Let $x$ and $y$ by unitvectors $\in\mathbb R^d$, such that $\|x\|_2=\|y\|_2=1$ and $\langle x,y\rangle=\rho\in[-1,1]$.
Let $G\in\mathbb R^{k\times d}$ be a matrix with independent Gaussian entries.
I'm interested in the mean and variance of $$\rho'=\frac{\langle Gx, Gy\rangle}{\|Gx\|_2\|G y\|_2}.$$
Another way to state this is that $Gx,Gy\in\mathbb R^k$ are Gaussian vectors with covariance matrix $\big(\begin{smallmatrix}1&\rho\\\rho&1\end{smallmatrix}\big)$. Thus $E[\langle Gx, Gy\rangle]=k \rho$ and $E[\|Gx\|_2^2]=E[\|Gy\|_2^2]=k$. From this we would expect $E[\rho']\approx\rho$.
I can make this more precise using the Gaussian Johnson Lindenstrauss lemma, which says that if $k=\varepsilon^{-2}\log1/\delta$, then $\langle Gx, Gy\rangle=\rho(1\pm\varepsilon)\|x\|_2\|y\|_2$ with probability at least $1-\delta$. We can get similar bounds for $\|Gx\|_2^2=\|x\|_2^2(1\pm\varepsilon)$ and for $y$. By Cauchy Schwartz we always have $\rho'\in[-1,1]$, so we get roughly
$$ E[\rho'] = \rho\,(1\pm O(1/\sqrt k)). $$
However, if I series expand $\rho'$ at $\rho=0$ I get
$$ \begin{align} E[\rho'] &= E\left[\frac{g}{\sqrt{\chi^2_{k-1} + g^2}} + \frac{\chi_{k} \chi^2_{k-1} }{(\chi^2_{k-1} +g^2)^{3/2}}\rho +O(\rho^2)\right] \\&= \frac{\Gamma(k/2+1/2)^2}{\Gamma(k/2+1)\Gamma(k/2)}\rho +O(\rho^2) \\&= \rho(1 + 1/(2k) + O(1/k^2)) +O(\rho^2), \end{align} $$ where $\chi_k^2$ and $\chi_{k-1}^2$ are independent Chi-Square distributed random variables, and $g$ is a standard Gaussian.
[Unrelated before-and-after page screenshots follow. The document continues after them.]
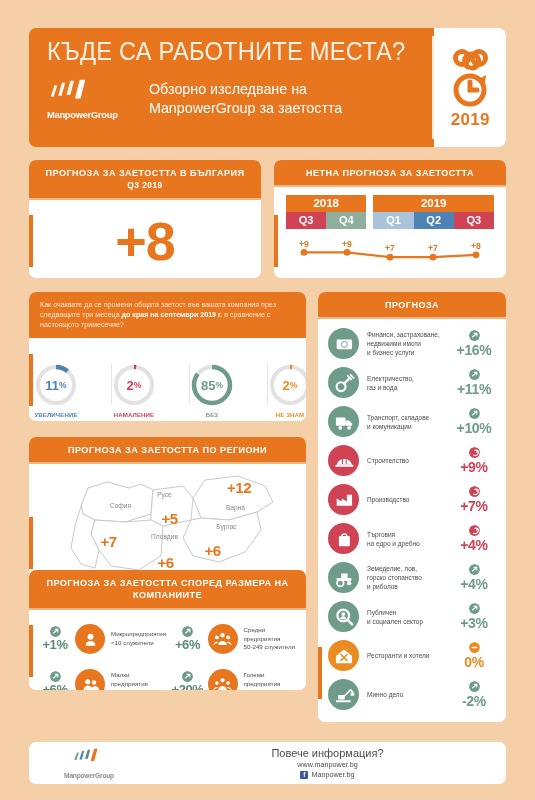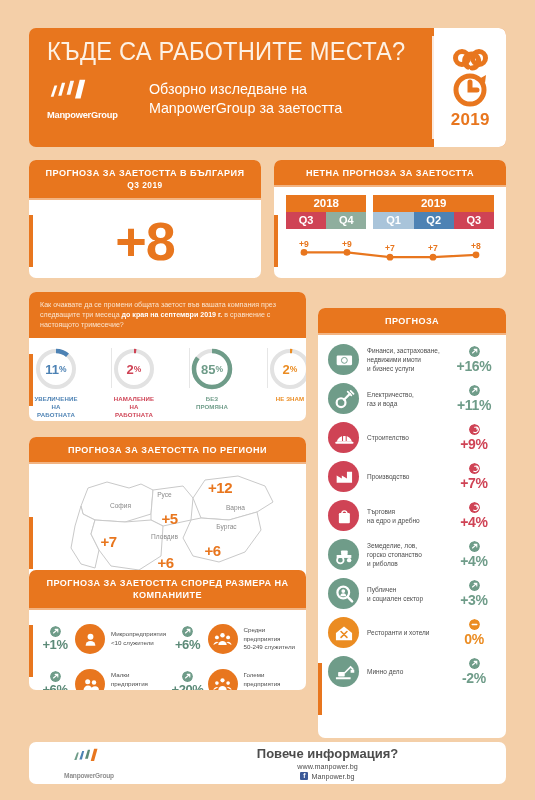--- a/index.html
+++ b/index.html
@@ -96,21 +96,21 @@
 
   
   #p-survey { left: 29px; top: 292px; width: 277px; height: 129px; }
   .survey-top { background: #e8761e; display: flex; padding: 8px 11px 8px; gap: 10px; }
   .survey-resp {
     color: #ffffff; font-size: 8.4px; line-height: 1.45; font-weight: 700;
     width: 86px; flex-shrink: 0;
   }
   .survey-q { color: #fae3cd; font-size: 7.1px; line-height: 1.42; }
   .survey-q b { color: #ffffff; font-weight: 700; }
-  .donuts { display: flex; padding: 8px 4px 0; gap: 32px; }
+  .donuts { display: flex; padding: 24px 4px 0; gap: 32px; }
   .donut-cell {
     flex: 1; display: flex; flex-direction: column; align-items: center;
     position: relative;
   }
   .donut-cell + .donut-cell::before {
     content: ""; position: absolute; left: 0; top: 2px;
     width: 1px; height: 40px; background: #e6e6e6;
   }
   .donut { position: relative; width: 46px; height: 46px; }
   .donut-num {
@@ -118,21 +118,21 @@
     align-items: center; justify-content: center;
     font-size: 13px; font-weight: 700;
   }
   .donut-num em { font-style: normal; font-size: 8.5px; }
   .donut-lab {
     margin-top: 3px; text-align: center; font-size: 6.1px;
     font-weight: 700; line-height: 1.3; letter-spacing: .1px;
   }
 
   
-  #p-sect { left: 318px; top: 308px; width: 188px; height: 430px; }
+  #p-sect { left: 318px; top: 292px; width: 188px; height: 430px; }
   .sect-list { padding: 5px 0 0; }
   .sect-row { display: flex; align-items: center; height: 39px; padding: 0 8px 0 10px; justify-content: space-between; }
   .sect-ico {
     width: 31px; height: 31px; border-radius: 50%; flex-shrink: 0;
     display: flex; align-items: center; justify-content: center;
   }
   .sect-name {
     flex: 1; font-size: 6.5px; color: #4c4c4c; line-height: 1.4;
     padding-left: 8px;
   }
@@ -166,21 +166,21 @@
   .size-name { font-size: 6.2px; color: #4c4c4c; line-height: 1.42; padding-left: 6px; }
 
   
   #p-foot {
     left: 29px; top: 742px; width: 477px; height: 42px;
     display: flex; align-items: center;
   }
   .foot-logo { width: 120px; text-align: center; }
   .foot-word { color: #8e8e8e; font-size: 6.6px; font-weight: 700; letter-spacing: -.2px; margin-top: 3px; }
   .foot-info { flex: 1; text-align: center; }
-  .foot-t { font-size: 13px; font-weight: 700; color: #4c4c4c; }
+  .foot-t { font-size: 11px; font-weight: 400; color: #4c4c4c; }
   .foot-u { font-size: 7.2px; color: #4c4c4c; margin-top: 1px; }
   .foot-fb { font-size: 7.2px; color: #4c4c4c; margin-top: 1px; display:flex; align-items:center; justify-content:center; gap:3px; }
   .fb-sq {
     width: 8px; height: 8px; background: #3b5998; color: #fff;
     font-size: 6.5px; font-weight: 700; line-height: 8px; text-align: center; border-radius: 1px;
   }
 </style>
 </head>
 <body>
 
@@ -351,20 +351,38 @@
               <path d="M20 5 L25 10 M24 4 L28 8" stroke="#ffffff" stroke-width="2.4" stroke-linecap="round"></path>
             </svg>
           </div>
           <div class="sect-name">Електричество,<br>газ и вода</div>
           <div class="sect-right">
             <svg class="trend" viewBox="0 0 11 11">
               <circle cx="5.5" cy="5.5" r="5.5" fill="#6f9c89"></circle>
               <path d="M3.5 7 L7.5 3.5 M5.2 3.4 H7.8 V5.9" stroke="#fff" stroke-width="1.1" fill="none" stroke-linecap="round"></path>
             </svg>
             <div class="sect-val" style="color:#6f9c89">+11%</div>
+          </div>
+        </div>
+        <div class="sect-row">
+          <div class="sect-ico" style="background:#6f9c89">
+            <svg width="22" height="22" viewBox="0 0 30 30">
+              <rect x="4" y="9" width="13" height="11" rx="1" fill="#ffffff"></rect>
+              <path d="M17 13 h5 l4 4 v3 h-9 Z" fill="#ffffff"></path>
+              <circle cx="10" cy="23" r="2.6" fill="#ffffff"></circle>
+              <circle cx="22" cy="23" r="2.6" fill="#ffffff"></circle>
+            </svg>
+          </div>
+          <div class="sect-name">Транспорт, складове<br>и комуникации</div>
+          <div class="sect-right">
+            <svg class="trend" viewBox="0 0 11 11">
+              <circle cx="5.5" cy="5.5" r="5.5" fill="#6f9c89"></circle>
+              <path d="M3.5 7 L7.5 3.5 M5.2 3.4 H7.8 V5.9" stroke="#fff" stroke-width="1.1" fill="none" stroke-linecap="round"></path>
+            </svg>
+            <div class="sect-val" style="color:#6f9c89">+10%</div>
           </div>
         </div>
         <div class="sect-row">
           <div class="sect-ico" style="background:#cf4355">
             <svg width="22" height="22" viewBox="0 0 30 30">
               <path d="M5 20 a11 11 0 0 1 21 0 Z" fill="#ffffff"></path>
               <rect x="3" y="20" width="25" height="3" rx="1.5" fill="#ffffff"></rect>
               <path d="M13 10 v9 M18 10 v9" stroke="#cf4355" stroke-width="1.4"></path>
             </svg>
           </div>
@@ -496,21 +514,21 @@
           <path d="M48 38 L50 46 L62 52 L58 66 L66 82 L62 100 L48 96 L38 80 L42 58 Z"></path>
           <path d="M62 52 L92 54 L118 52 L130 58 L128 88 L106 102 L78 98 L66 82 L58 66 Z"></path>
           <path d="M158 52 L168 50 L196 52 L224 44 L228 62 L212 84 L186 94 L160 88 L150 70 Z"></path>
         </g>
       </svg>
     <div class="map-txt" style="left: 91.5px; top: 41px;">София</div>
         <div class="map-num" style="left: 79.5px; top: 77px;">+7</div>
         <div class="map-txt" style="left: 135.5px; top: 30px;">Русе</div>
         <div class="map-num" style="left: 140.5px; top: 54px;">+5</div>
         <div class="map-txt" style="left: 206.5px; top: 43px;">Варна</div>
-        <div class="map-num" style="left: 191px; top: 23px;">+12</div>
+        <div class="map-num" style="left: 210px; top: 23px;">+12</div>
         <div class="map-txt" style="left: 135.5px; top: 72px;">Пловдив</div>
         <div class="map-num" style="left: 136.5px; top: 98px;">+6</div>
         <div class="map-txt" style="left: 197.5px; top: 62px;">Бургас</div>
         <div class="map-num" style="left: 183.5px; top: 86px;">+6</div>
       </div>
   </div>
 
   <div class="panel" id="p-size">
     <div class="vtab" style="top:55px">
       <span>Q3 2019</span>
At the same time it seems $f(\rho)=E[\rho']$ for $\rho\ge 0$ is a convex function, that $f(\rho)\le\rho$, and that $f(1)=1$. Hence we must have $f(\rho)\ge \rho(1-1/(2k))$ and $$E[\rho'] = \rho(1+O(1/k)).$$
This is a quadratic improvement over the previous bound. I would love to have an intuition and a more rigorous proof. I also wonder what the variance of $\rho'$ is.